◆ INSTRUCTIONS FOR THE TASK
Retype the records below exactly as they stand, omitting the pictures.

◆ GIVEN RECORDS
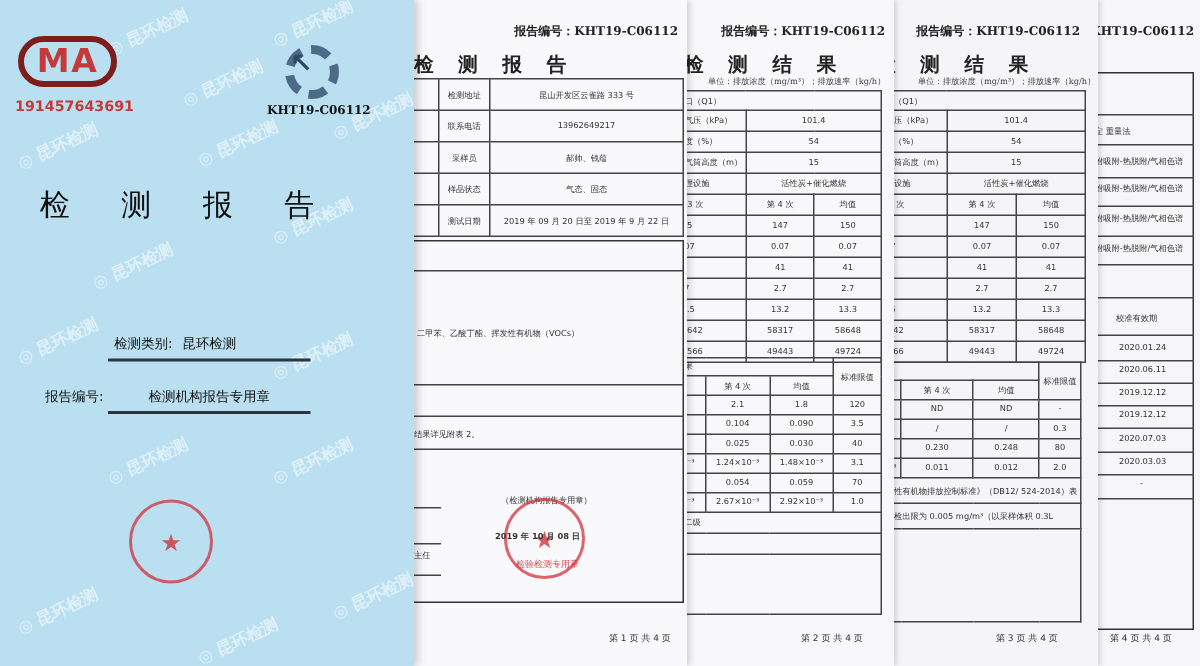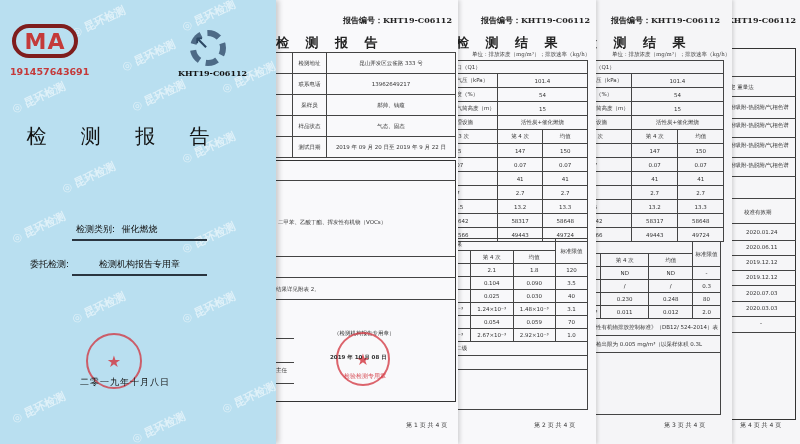--- a/index.html
+++ b/index.html
@@ -393,19 +393,18 @@
   </div>
   <div class="cma-num">191457643691</div>
 
   <div class="ring"></div>
   <div class="ring-arrow">↑</div>
   <div class="cover-report-no">KHT19-C06112</div>
 
   <div class="cover-title-cn">检 测 报 告</div>
 
   <div class="cover-field-label" style="top:223px;padding-left:46px;">检测类别:</div>
-  <div class="cover-field-value" style="top:223px;">催化燃烧</div>
-  <div class="cover-field-label" style="top:258px;">委托检测:</div>
+  <div class="cover-field-value" style="top:223px;">昆环检测</div>
+  <div class="cover-field-label" style="top:258px;">报告编号:</div>
   <div class="cover-field-value" style="top:258px;">检测机构报告专用章</div>
 
   <div class="seal" style="left:86px; top:333px; width:56px; height:56px;">★</div>
-  <div class="cover-date">二零一九年十月八日</div>
 </div>
 
 </body></html>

◆ EXERCISE SOLUTION
--- a/index.html
+++ b/index.html
@@ -393,19 +393,18 @@
   </div>
   <div class="cma-num">191457643691</div>
 
   <div class="ring"></div>
   <div class="ring-arrow">↑</div>
   <div class="cover-report-no">KHT19-C06112</div>
 
   <div class="cover-title-cn">检 测 报 告</div>
 
   <div class="cover-field-label" style="top:223px;padding-left:46px;">检测类别:</div>
-  <div class="cover-field-value" style="top:223px;">催化燃烧</div>
-  <div class="cover-field-label" style="top:258px;">委托检测:</div>
+  <div class="cover-field-value" style="top:223px;">昆环检测</div>
+  <div class="cover-field-label" style="top:258px;">报告编号:</div>
   <div class="cover-field-value" style="top:258px;">检测机构报告专用章</div>
 
   <div class="seal" style="left:86px; top:333px; width:56px; height:56px;">★</div>
-  <div class="cover-date">二零一九年十月八日</div>
 </div>
 
 </body></html>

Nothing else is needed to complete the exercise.